The task -> Beginning with the line that has "left: 166px ->" and ending with the line that has "left: 63px ->", retype the entries below exactly, except for the pictures.

Dataset extract ->
* * * *
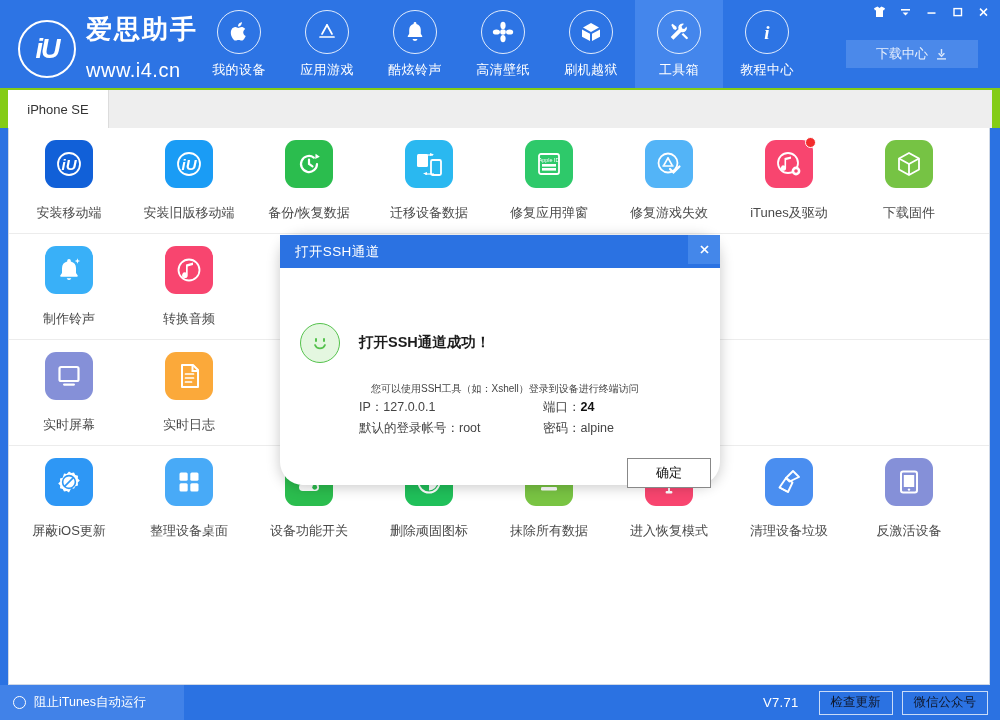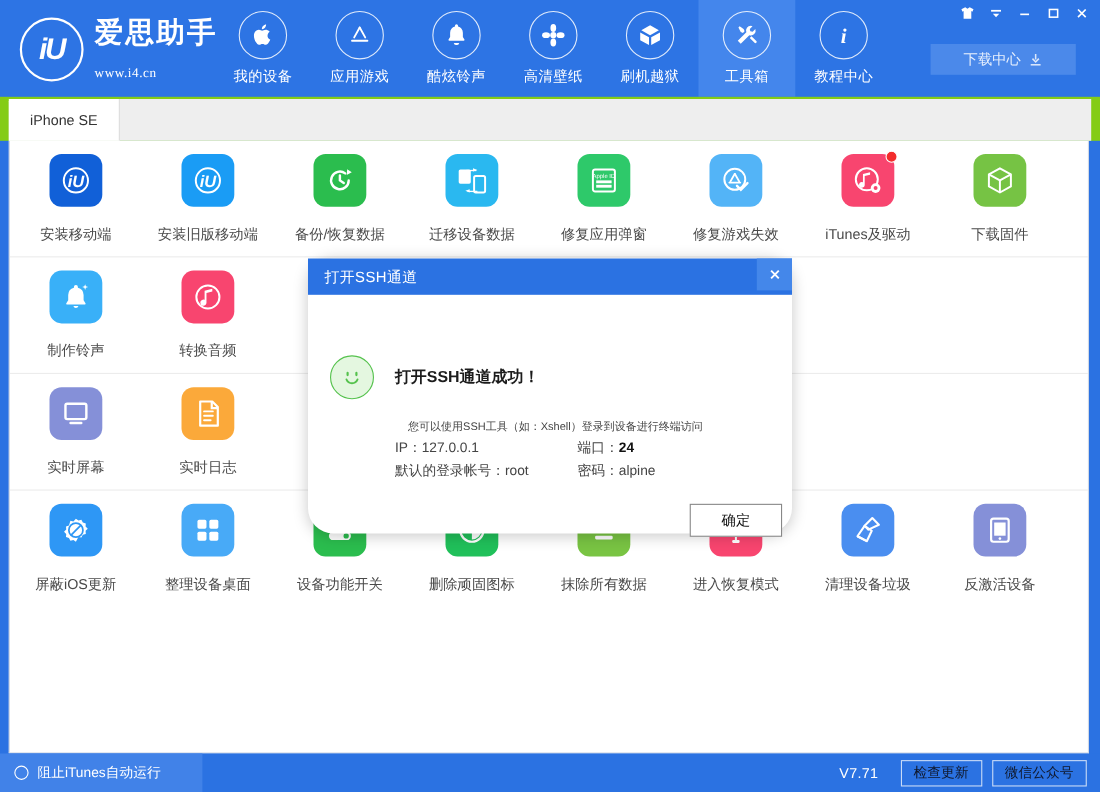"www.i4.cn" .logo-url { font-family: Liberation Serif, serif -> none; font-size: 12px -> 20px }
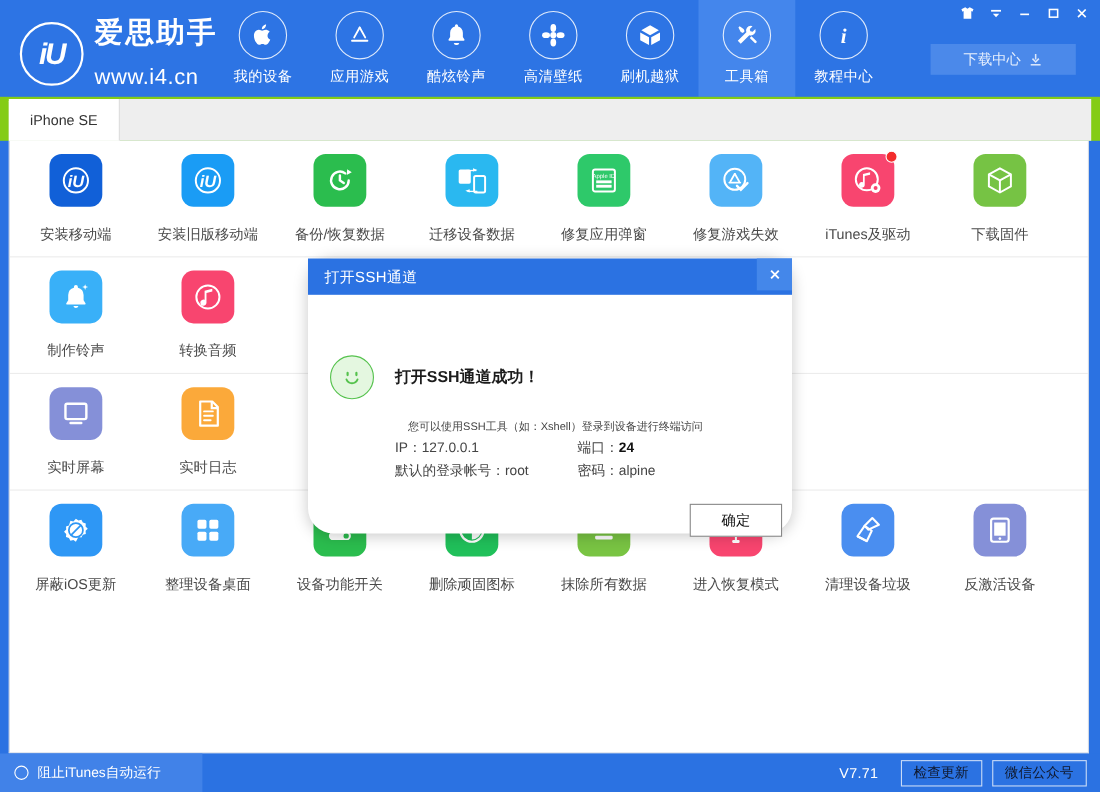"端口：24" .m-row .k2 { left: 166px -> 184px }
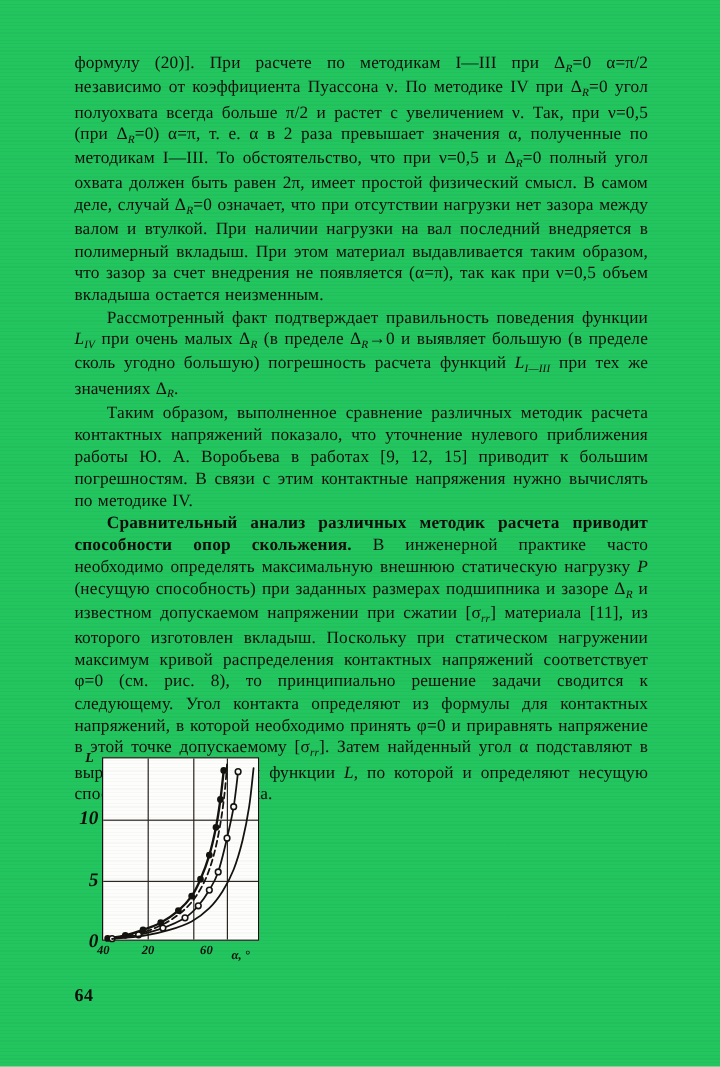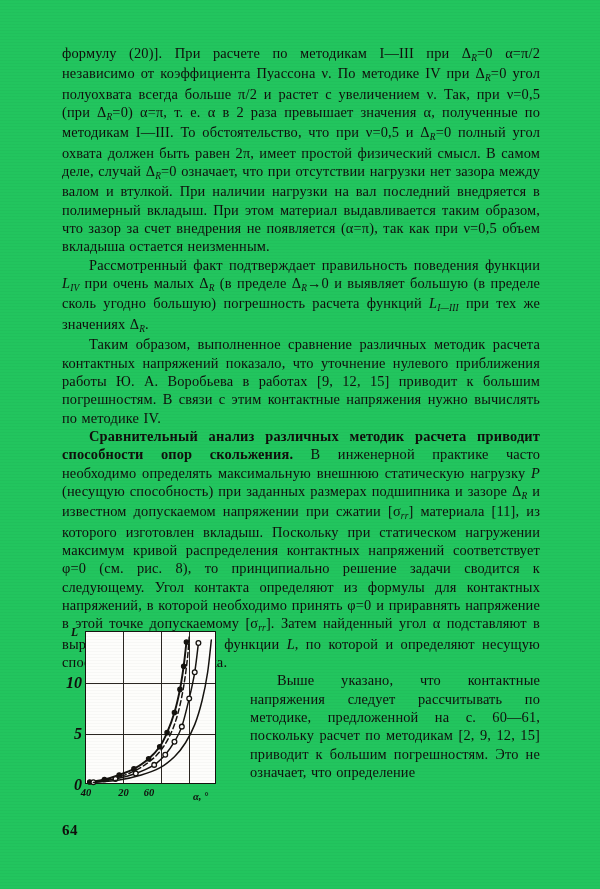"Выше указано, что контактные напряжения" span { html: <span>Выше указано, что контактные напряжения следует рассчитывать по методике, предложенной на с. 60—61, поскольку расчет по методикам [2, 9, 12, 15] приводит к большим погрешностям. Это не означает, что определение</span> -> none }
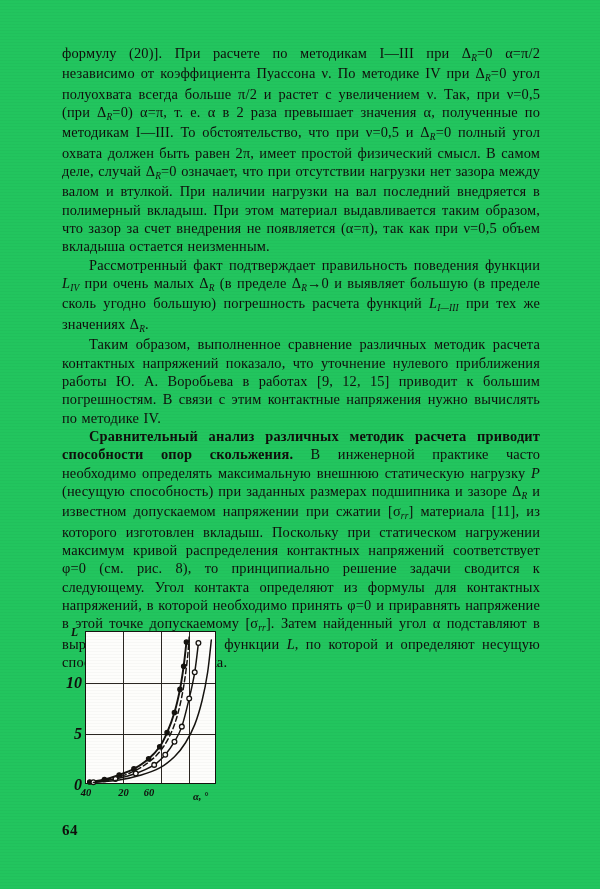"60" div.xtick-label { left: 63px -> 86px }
* * * *
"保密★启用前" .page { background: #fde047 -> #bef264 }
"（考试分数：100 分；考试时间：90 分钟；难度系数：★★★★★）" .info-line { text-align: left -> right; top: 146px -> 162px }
* * * *
Result of this exercise ->
"端口：24" .m-row .k2 { left: 166px -> 184px }
"Выше указано, что контактные напряжения" span { html: <span>Выше указано, что контактные напряжения следует рассчитывать по методике, предложенной на с. 60—61, поскольку расчет по методикам [2, 9, 12, 15] приводит к большим погрешностям. Это не означает, что определение</span> -> none }
"60" div.xtick-label { left: 63px -> 86px }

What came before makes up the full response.